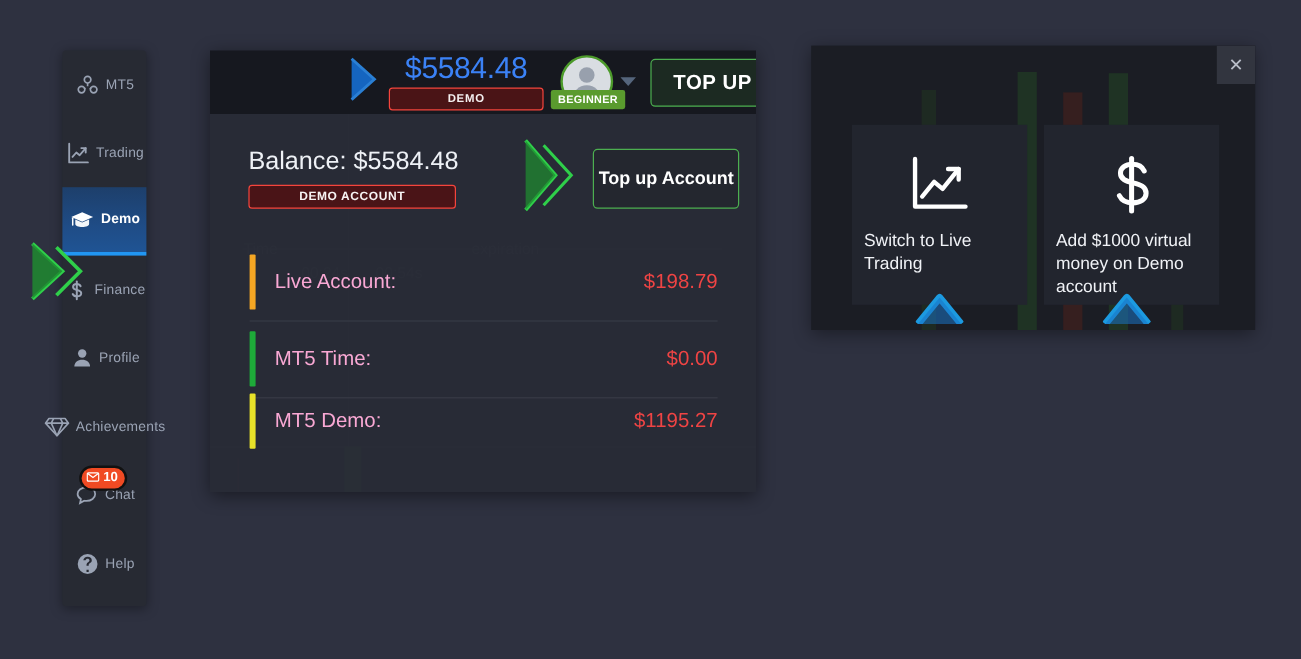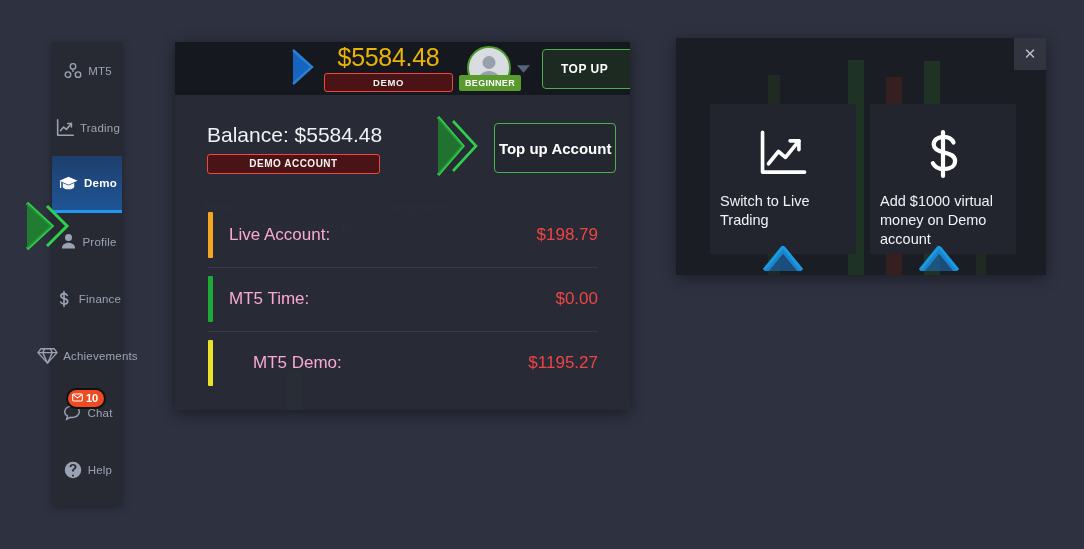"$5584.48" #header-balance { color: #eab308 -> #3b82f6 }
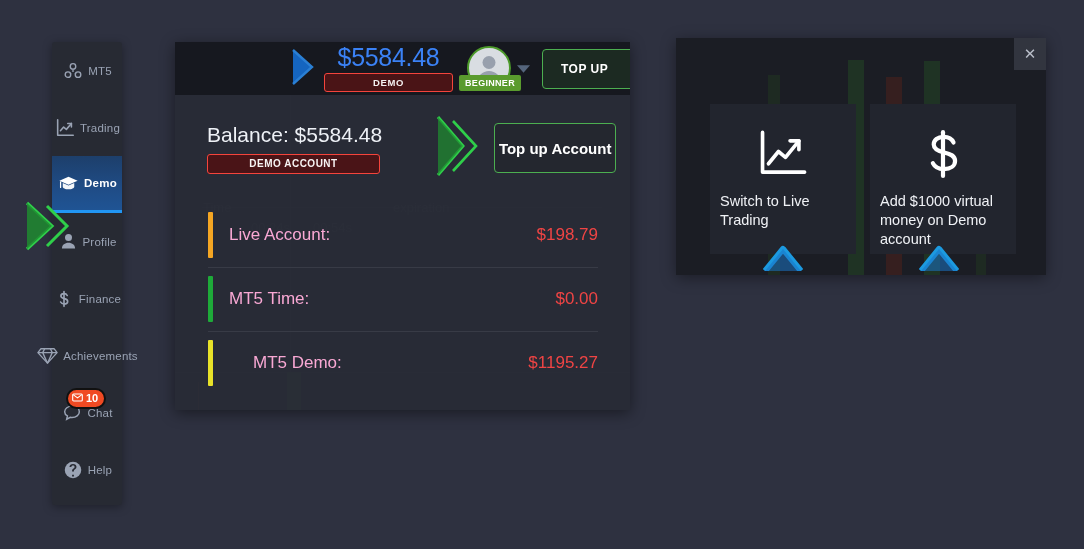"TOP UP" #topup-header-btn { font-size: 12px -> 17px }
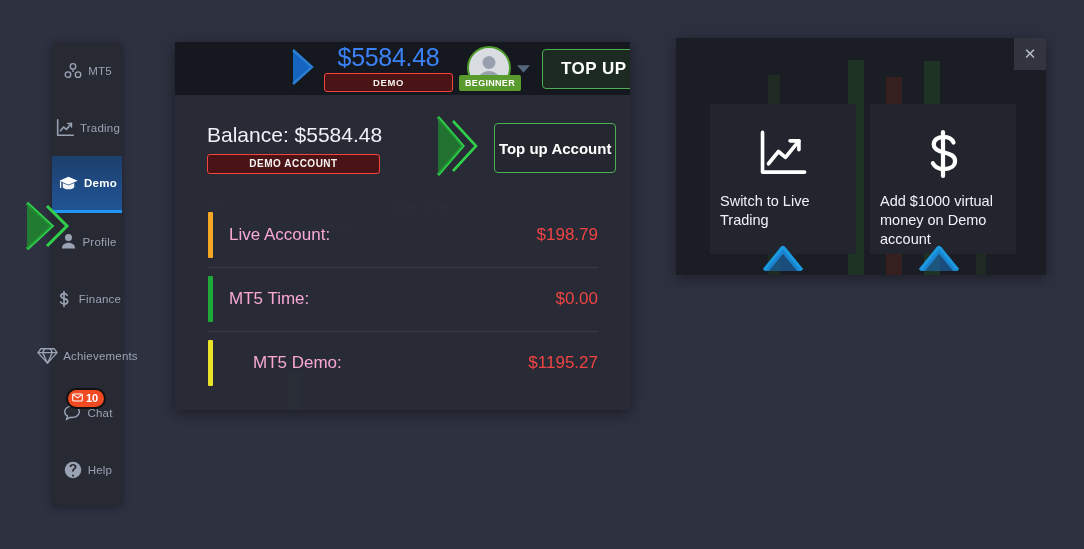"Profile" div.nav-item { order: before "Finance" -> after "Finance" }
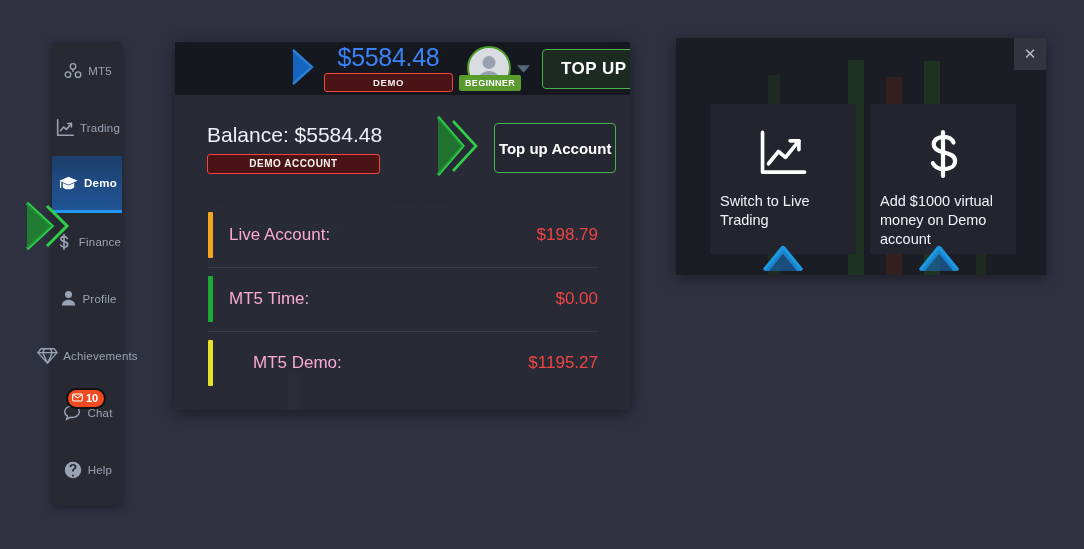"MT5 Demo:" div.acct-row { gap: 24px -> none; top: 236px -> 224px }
--
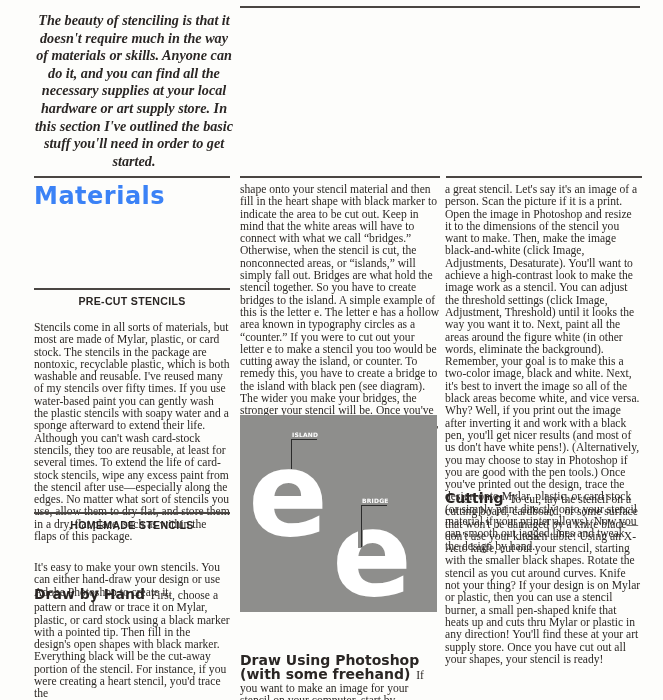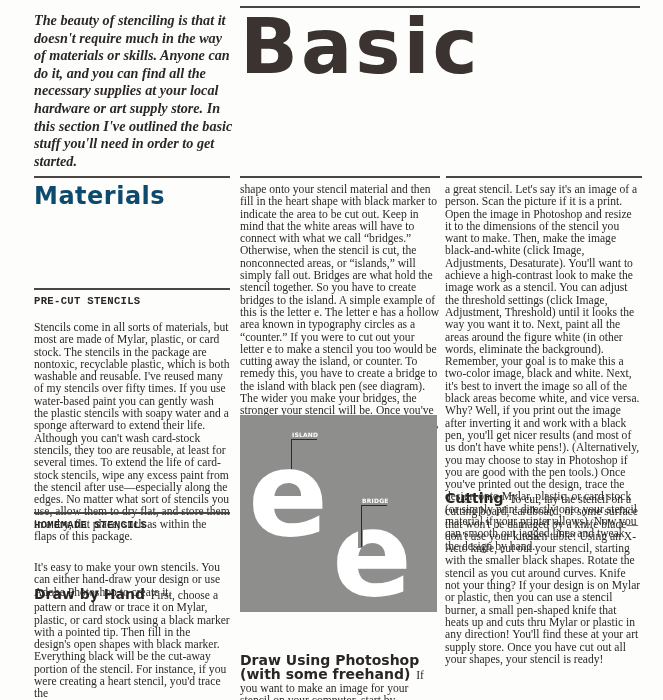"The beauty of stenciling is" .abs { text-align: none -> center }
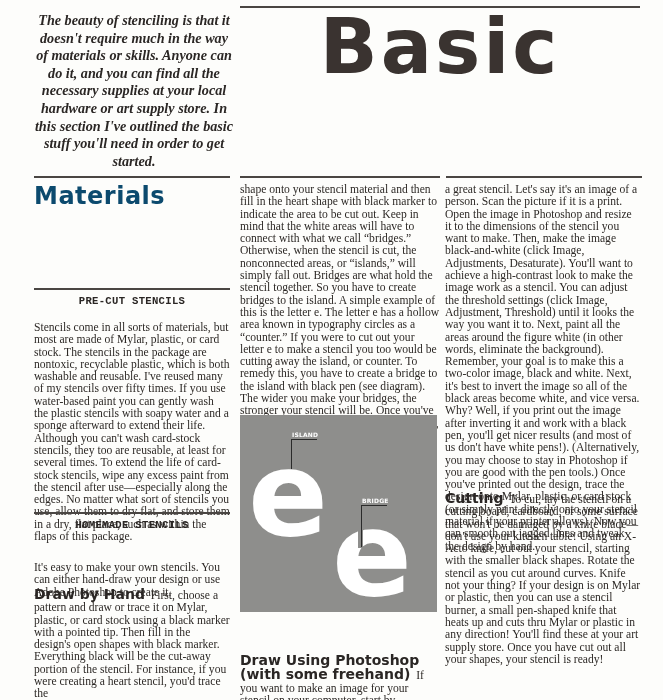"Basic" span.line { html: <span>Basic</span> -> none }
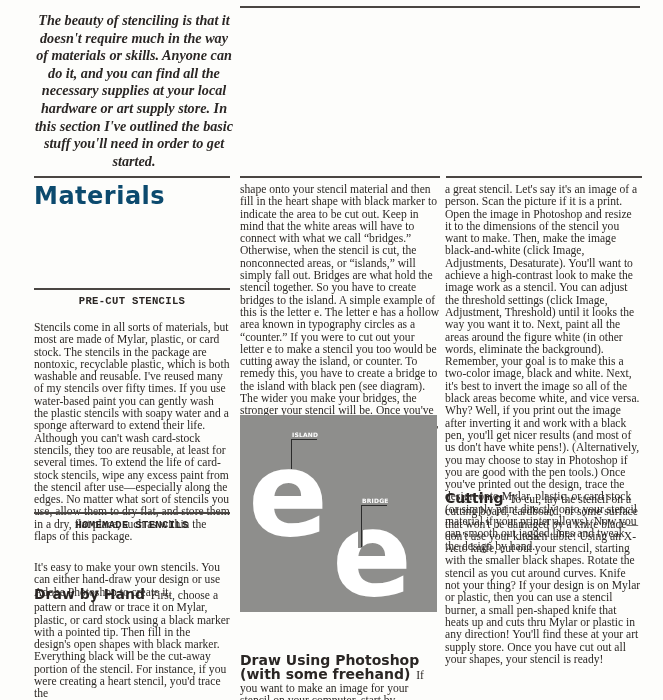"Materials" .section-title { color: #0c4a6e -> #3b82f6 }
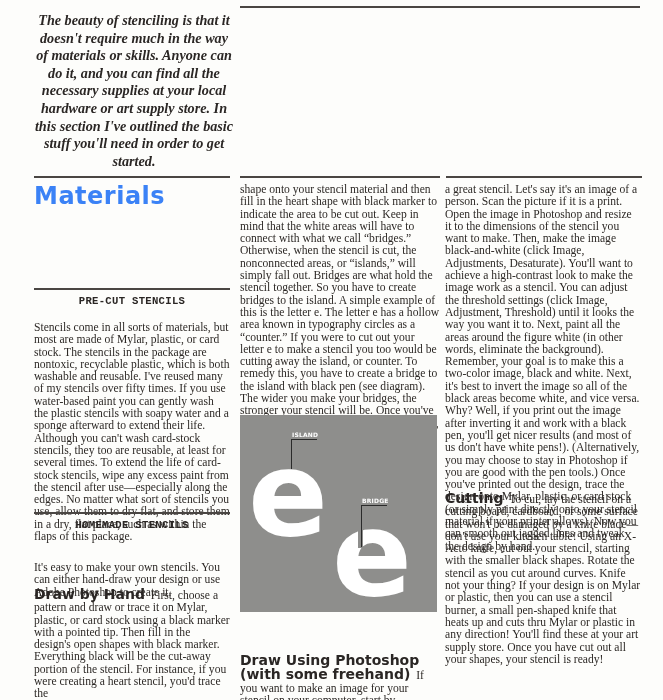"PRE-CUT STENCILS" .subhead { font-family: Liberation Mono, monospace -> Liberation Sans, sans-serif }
--
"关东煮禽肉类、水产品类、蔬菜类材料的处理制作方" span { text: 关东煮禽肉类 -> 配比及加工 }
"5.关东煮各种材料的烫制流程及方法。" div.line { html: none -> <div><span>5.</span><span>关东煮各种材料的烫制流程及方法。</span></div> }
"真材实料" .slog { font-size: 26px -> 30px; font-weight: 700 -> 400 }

■ How to complete this task
Repeat, without pictures, exactly the lines of the data above from the one containing "font-size: 12px ->" through the one containing "gap: 24px ->", including both and adding nothing.

■ Reply
"TOP UP" #topup-header-btn { font-size: 12px -> 17px }
"Profile" div.nav-item { order: before "Finance" -> after "Finance" }
"MT5 Demo:" div.acct-row { gap: 24px -> none; top: 236px -> 224px }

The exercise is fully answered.